Ces fondations pieuses tenaient une grande place dans les préoccupations testamentaires, comme dans l’existence de toute une confrérie de vieilles demoiselles, qui semblaient n’avoir d’autre raison d’être et d’autre emploi au monde que d’assister aux messes des morts. Le dimanche, au prône, le curé ou les vicaires, avant de commencer leur sermon, annonçaient une longue kyrielle de ces offices funèbres, et l’on entendait ainsi hebdomadairement rappeler des noms de paroissiens enterrés depuis plusieurs siècles, dont personne ne se souvenait, dont les familles mêmes étaient depuis longtemps éteintes.

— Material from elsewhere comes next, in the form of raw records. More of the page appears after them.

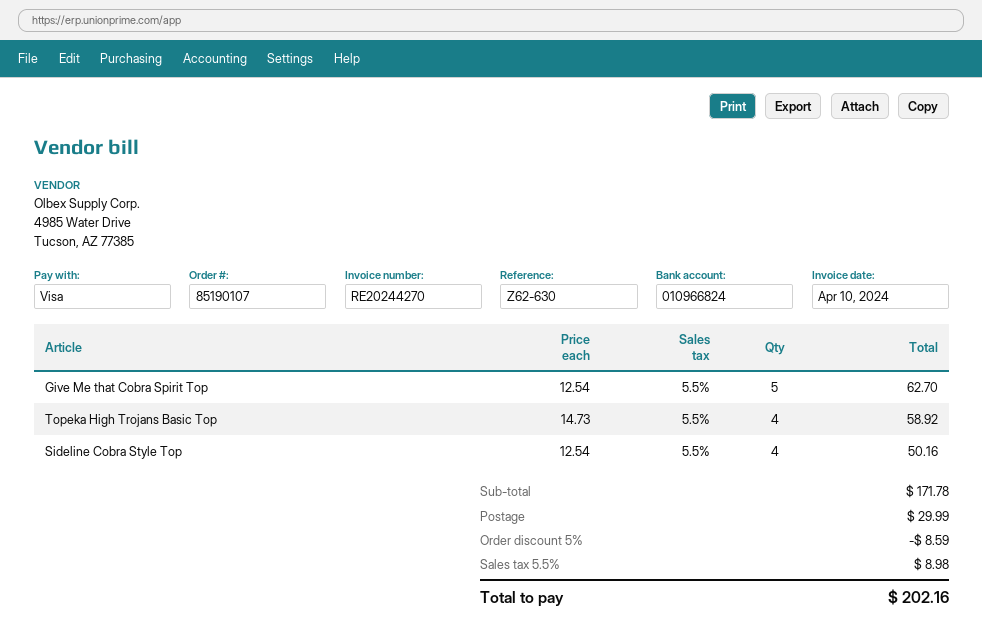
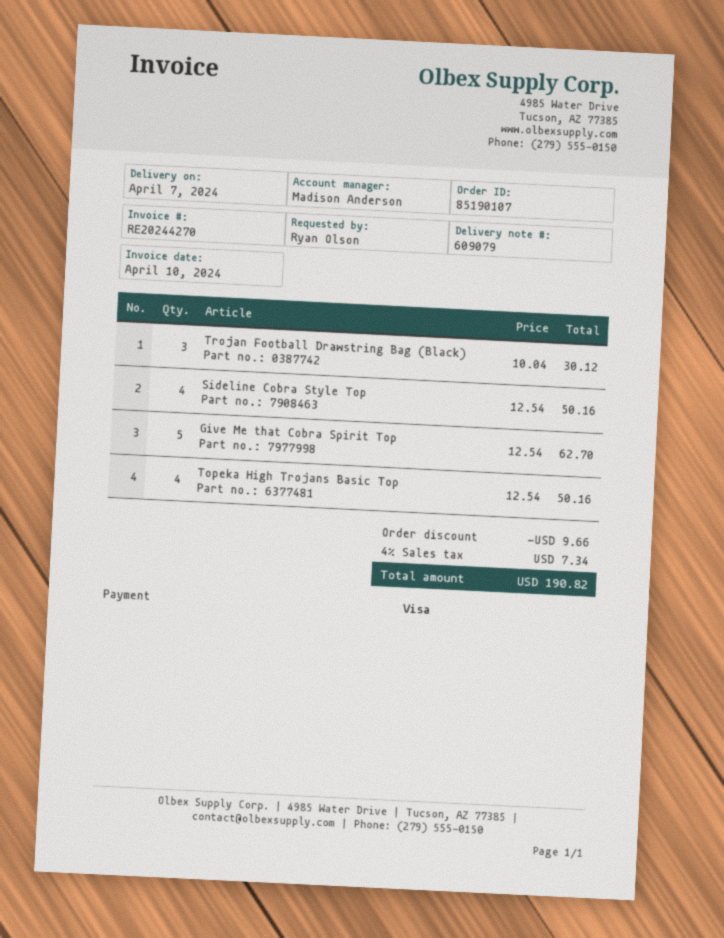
Topeka High Trojans Basic Top: 4 x 14.73 = 58.92 -> 4 x 12.54 = 50.16
Trojan Football Drawstring Bag (Black): none -> 3 x 10.04 = 30.12
discount: 8.59 -> 9.66
shipping: 29.99 -> none
tax: 5.5% = 8.98 -> 4% = 7.34
total: 202.16 -> 190.82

Pendant une partie de mon enfance, j’ai été obsédé par une de ces rengaines dominicales qui revenait inexorablement à la fin du programme liturgique :

— Samedi, messe de fondation, pour M. Flayelle et son épouse.

Ma grand’mère elle-même ignorait qui étaient ce « M. Flayelle et son épouse, » et moi je les aurais volontiers donnés au diable. Ce n’est que bien longtemps après que j’ai senti tout ce qu’il y avait de touchant et de profondément humain dans cette coutume de la commémoration des morts. On peut trouver seulement que certains morts privilégiés abusaient un peu trop de l’attention et de la charité de leur prochain. Sans les spoliations de ces dernières années, je suis sûr que, jusqu’à la consommation des temps, les chrétiens de Briey eussent entendu, chaque dimanche, tinter à leurs oreilles les noms de « M. Flayelle et de son épouse. »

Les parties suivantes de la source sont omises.